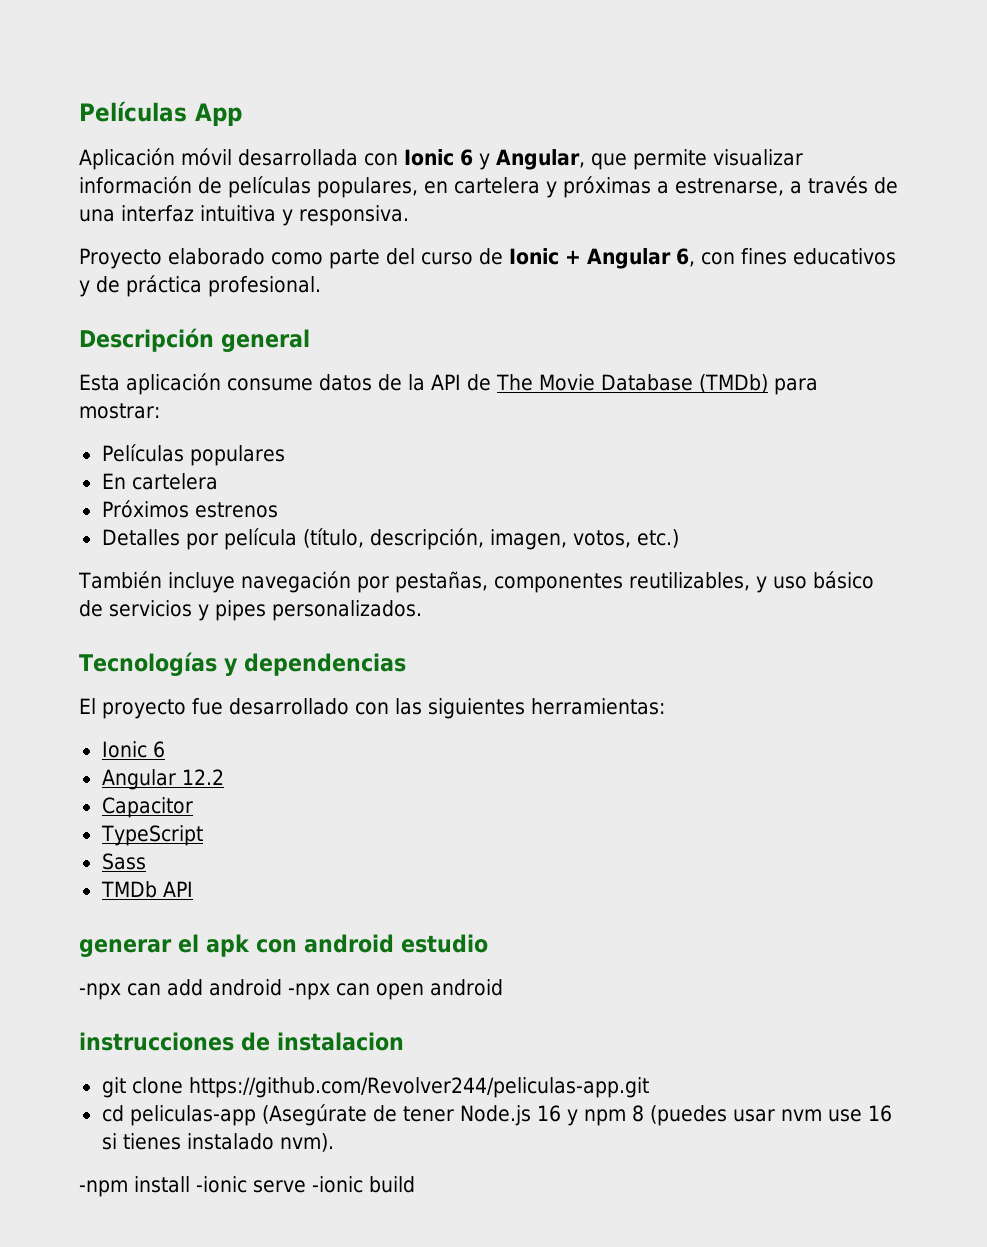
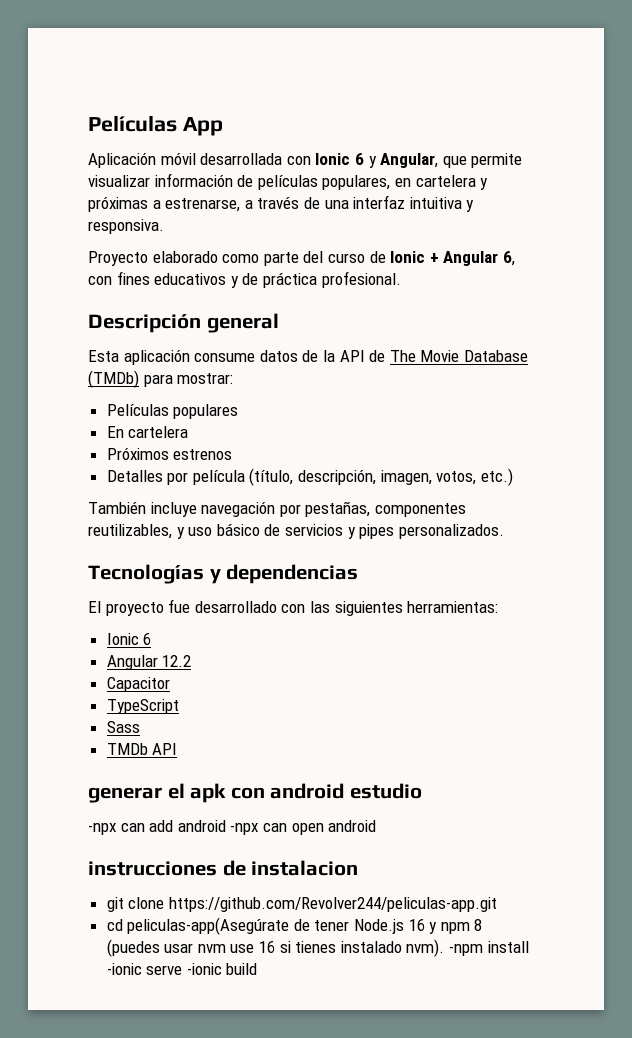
- cd peliculas-app (Asegúrate de tener Node.js 16 y npm 8 (puedes usar nvm use 16 si tienes instalado nvm).
- -npm install -ionic serve -ionic build
+ cd peliculas-app(Asegúrate de tener Node.js 16 y npm 8 (puedes usar nvm use 16 si tienes instalado nvm). -npm install -ionic serve -ionic build

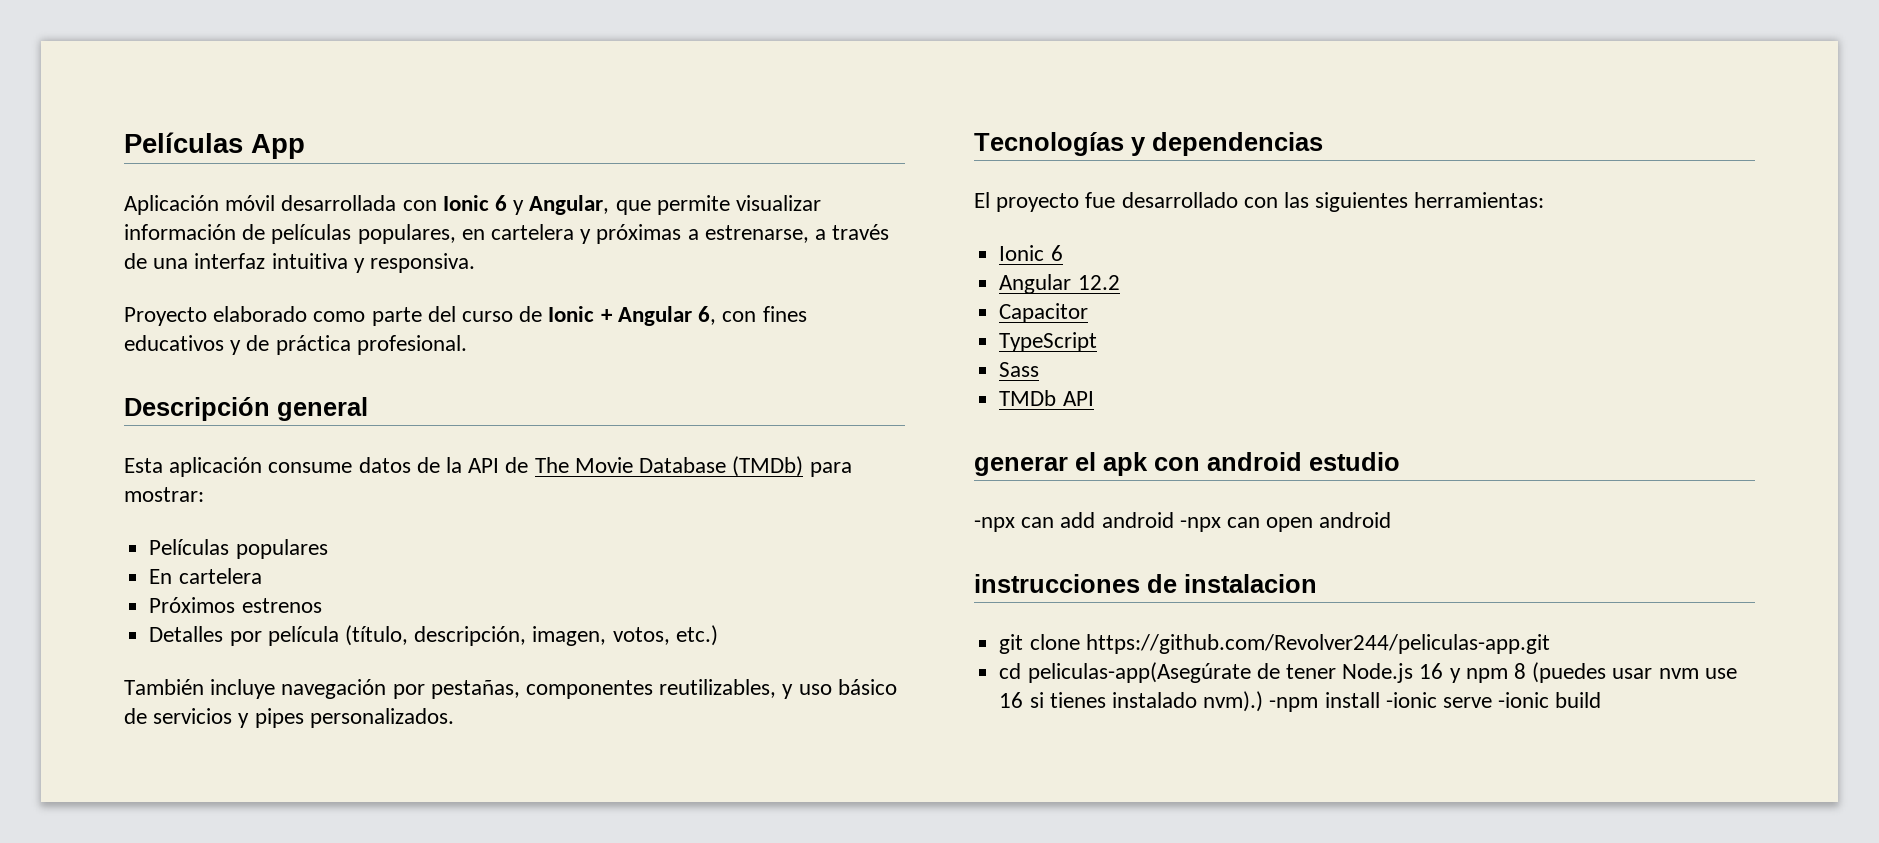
- cd peliculas-app(Asegúrate de tener Node.js 16 y npm 8 (puedes usar nvm use 16 si tienes instalado nvm).
+ cd peliculas-app(Asegúrate de tener Node.js 16 y npm 8 (puedes usar nvm use 16 si tienes instalado nvm).)

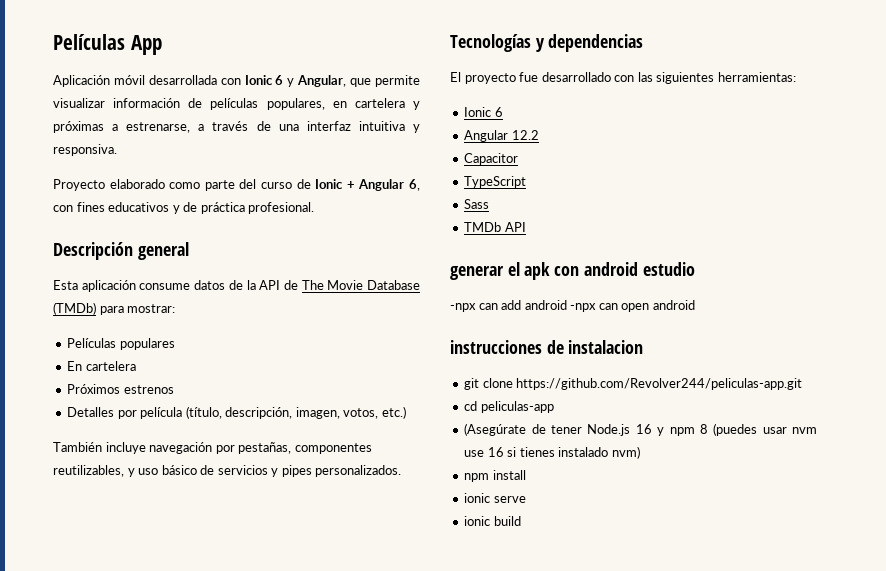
- cd peliculas-app(Asegúrate de tener Node.js 16 y npm 8 (puedes usar nvm use 16 si tienes instalado nvm).) -npm install -ionic serve -ionic build
+ cd peliculas-app
+ (Asegúrate de tener Node.js 16 y npm 8 (puedes usar nvm use 16 si tienes instalado nvm)
+ npm install
+ ionic serve
+ ionic build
· · · · · · ·
• _WHAT YOU SHOULD DO_
The copy you produce must repeat all the entries exactly and contain no pictures.

• _RESPONSE TO THE EXERCISE_
- cd peliculas-app (Asegúrate de tener Node.js 16 y npm 8 (puedes usar nvm use 16 si tienes instalado nvm).
- -npm install -ionic serve -ionic build
+ cd peliculas-app(Asegúrate de tener Node.js 16 y npm 8 (puedes usar nvm use 16 si tienes instalado nvm). -npm install -ionic serve -ionic build

- cd peliculas-app(Asegúrate de tener Node.js 16 y npm 8 (puedes usar nvm use 16 si tienes instalado nvm).
+ cd peliculas-app(Asegúrate de tener Node.js 16 y npm 8 (puedes usar nvm use 16 si tienes instalado nvm).)

- cd peliculas-app(Asegúrate de tener Node.js 16 y npm 8 (puedes usar nvm use 16 si tienes instalado nvm).) -npm install -ionic serve -ionic build
+ cd peliculas-app
+ (Asegúrate de tener Node.js 16 y npm 8 (puedes usar nvm use 16 si tienes instalado nvm)
+ npm install
+ ionic serve
+ ionic build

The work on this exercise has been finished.